Tips for Reducing Holiday Stress
While the holidays are filled with lots of cheer they can also be filled with lots of stress. A full calendar of activities and budgets stretched to the limit all add up to a not so holly jolly time. A little planning will help make the holidays merrier and brighter for everyone.
Managing Your Time
1. Have a family calendar meeting. Sit down with everyone in the home and talk about who’s invited to what. Prioritize events, and don’t be afraid to say no. Of course you don’t want to miss your daughter’s debut as a reindeer in the preschool program, but you can politely decline the neighbor’s invitation to his annual Christmas Polka Sing-Along.
2. When planning large gatherings with extended family or friends, consider holding them on a day other than the official holiday. Great Aunt Gert’s famous pecan pumpkin pie will taste just as good the Saturday after Thanksgiving. You’ll get to spend Turkey Day at home with your immediate family watching the Macy’s Thanksgiving Day Parade in your pajamas instead of in the car fighting holiday traffic.
3. Don’t forget to schedule time to spend with your children and spouse. A night at home watching Christmas movies and drinking hot chocolate is a nice break from all the busyness.
Managing Your Budget
4. Sit down and figure out how much you can spend on gifts. Determine not to go over that amount. Gift giving should be joyful. Knowing that you can’t really afford all the purchases you’re making won’t make for a Merry Christmas.
5. Go for meaningful over material value. That old adage, “It’s the thought the counts,” really does hold true. Picking items that are interesting and useful show that you put thought into the gift. Your brother-in-law is really into biking. You’d love to buy him a brand new racing cycle, but it’s way out of your price range. You can however afford a book about vintage bicycles that you know he’ll enjoy.
6. For large extended family or groups of friends, try an alternative to the traditional gift exchange. Do a white elephant exchange with a $20 limit. If everyone likes to bake, do a cookie exchange. Everyone brings a couple dozen cookies then swaps them. You’ll all go home with a variety of homemade treats.

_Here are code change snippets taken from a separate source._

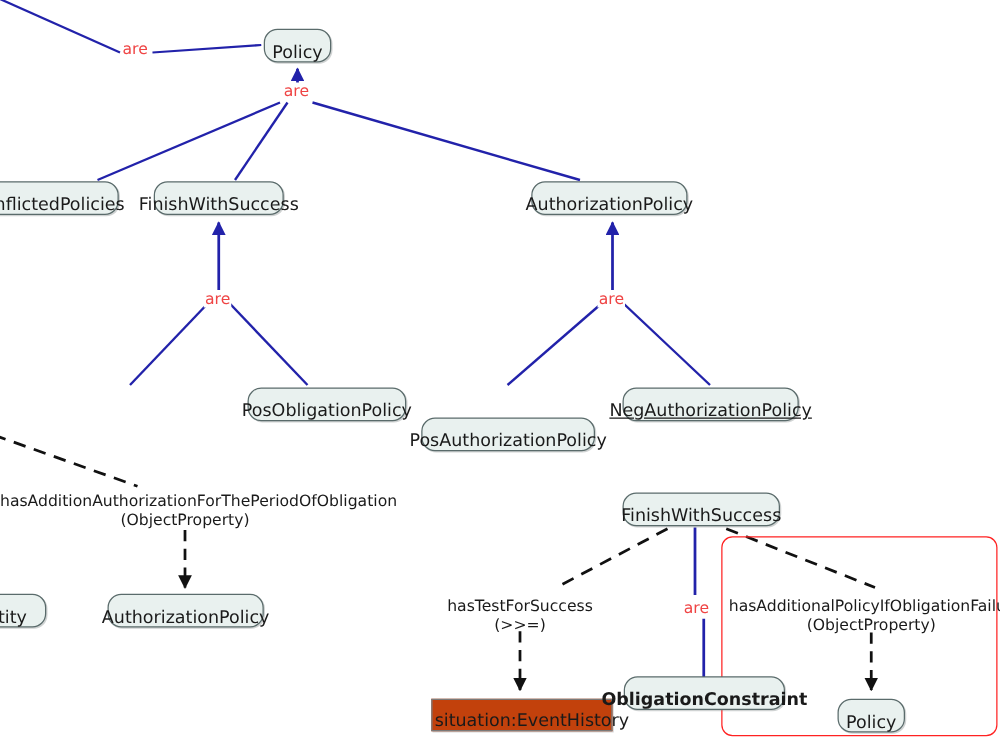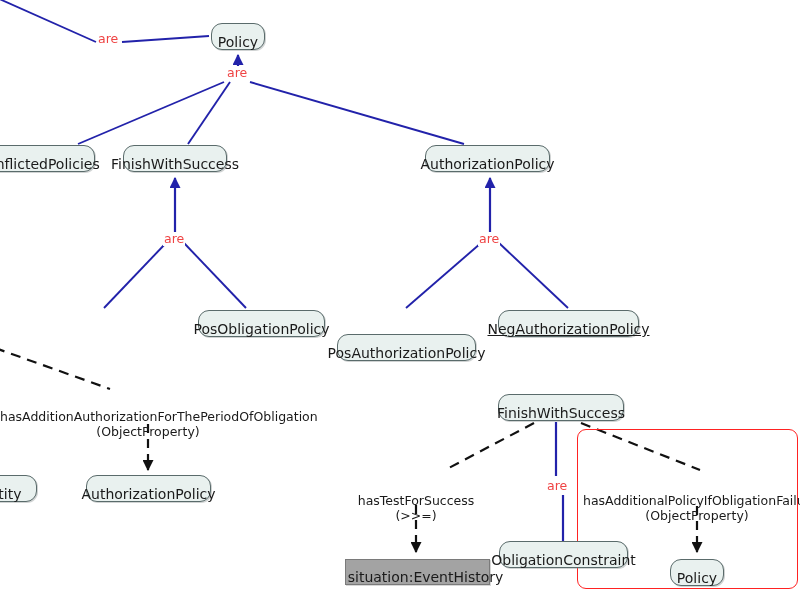--- a/index.html
+++ b/index.html
@@ -67,7 +67,6 @@
     text-align: center;
     line-height: 1.2;
     white-space: nowrap;
-    margin-top: 16px;
   }
   .prop-label .l2 { display: block; }
   #highlight-box {

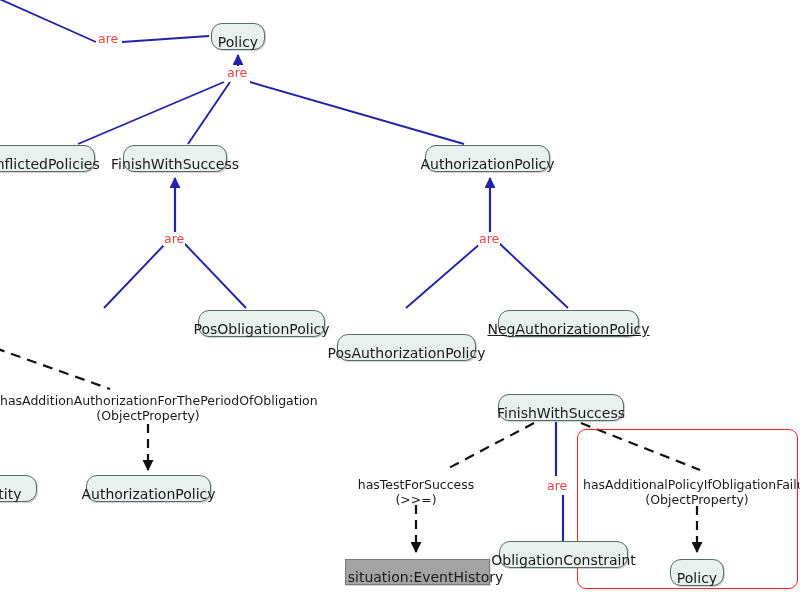--- a/index.html
+++ b/index.html
@@ -180,7 +180,7 @@
     <span>situation:EventHistory</span>
   </div>
 
-  <div class="node rounded" style="left:499px; top:541px; width:129px; height:27px;">
+  <div class="node rounded" style="left:499px; top:541px; width:129px; height:27px;font-weight:bold;">
     <span>ObligationConstraint</span>
   </div>
 

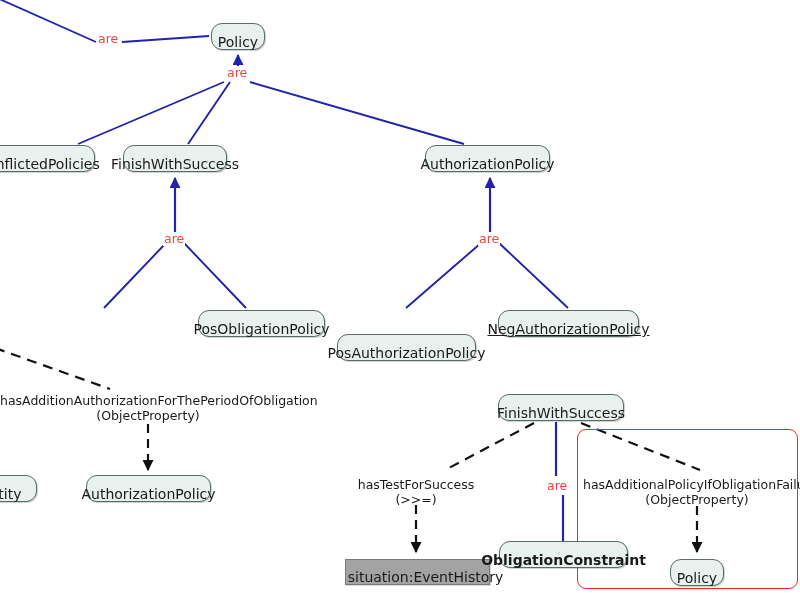--- a/index.html
+++ b/index.html
@@ -41,7 +41,7 @@
     box-shadow: 1px 1px 0 rgba(120,130,130,0.35);
   }
   .node.rect {
-    background: #a3a3a3;
+    background: #c2410c;
     border: 1.6px solid #7a7a7a;
     border-radius: 0;
     box-shadow: 1px 1px 0 rgba(140,140,140,0.35);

Or do an ornament exchange. Have everyone bring an ornament and draw numbers to take turns picking one out. You’ll go home with a new ornament for your tree and a memory to go with it.
7. When it comes to your immediate family, especially if your kids are older, consider putting the money you’d normally spend on presents toward a trip for all of you or buy tickets to a concert you can attend together. Money won’t be wasted on trinkets no one really needs, and you’ll have an experience that will last a lifetime.
8. If you’re making purchases at big box stores, take advantage of price matching programs. You may be able to get everything you need at one store, but still get the sale prices at all the others. That will save you time and gas money. Do your research before you go, so you know the price matching policy and the sale prices at other stores.
9. Shopping online is another time and gas saver. Important dates to remember are December 1st, known as Cyber Monday, when online retailers offer their best deals of the year. Also this year, December 18th is Free Shipping Day, when many online sellers will wave their shipping fees. Grandpa Shorter’s offers free gift wrap and free shipping on all orders over $100 – take advantage of deals like this!
10. Shop local, small businesses for unique items you can’t find anywhere else. A one-of-a-kind gift is always better than another sweater. Again you’ll save time and gas money, and you won’t need to fight the crowds at the shopping malls.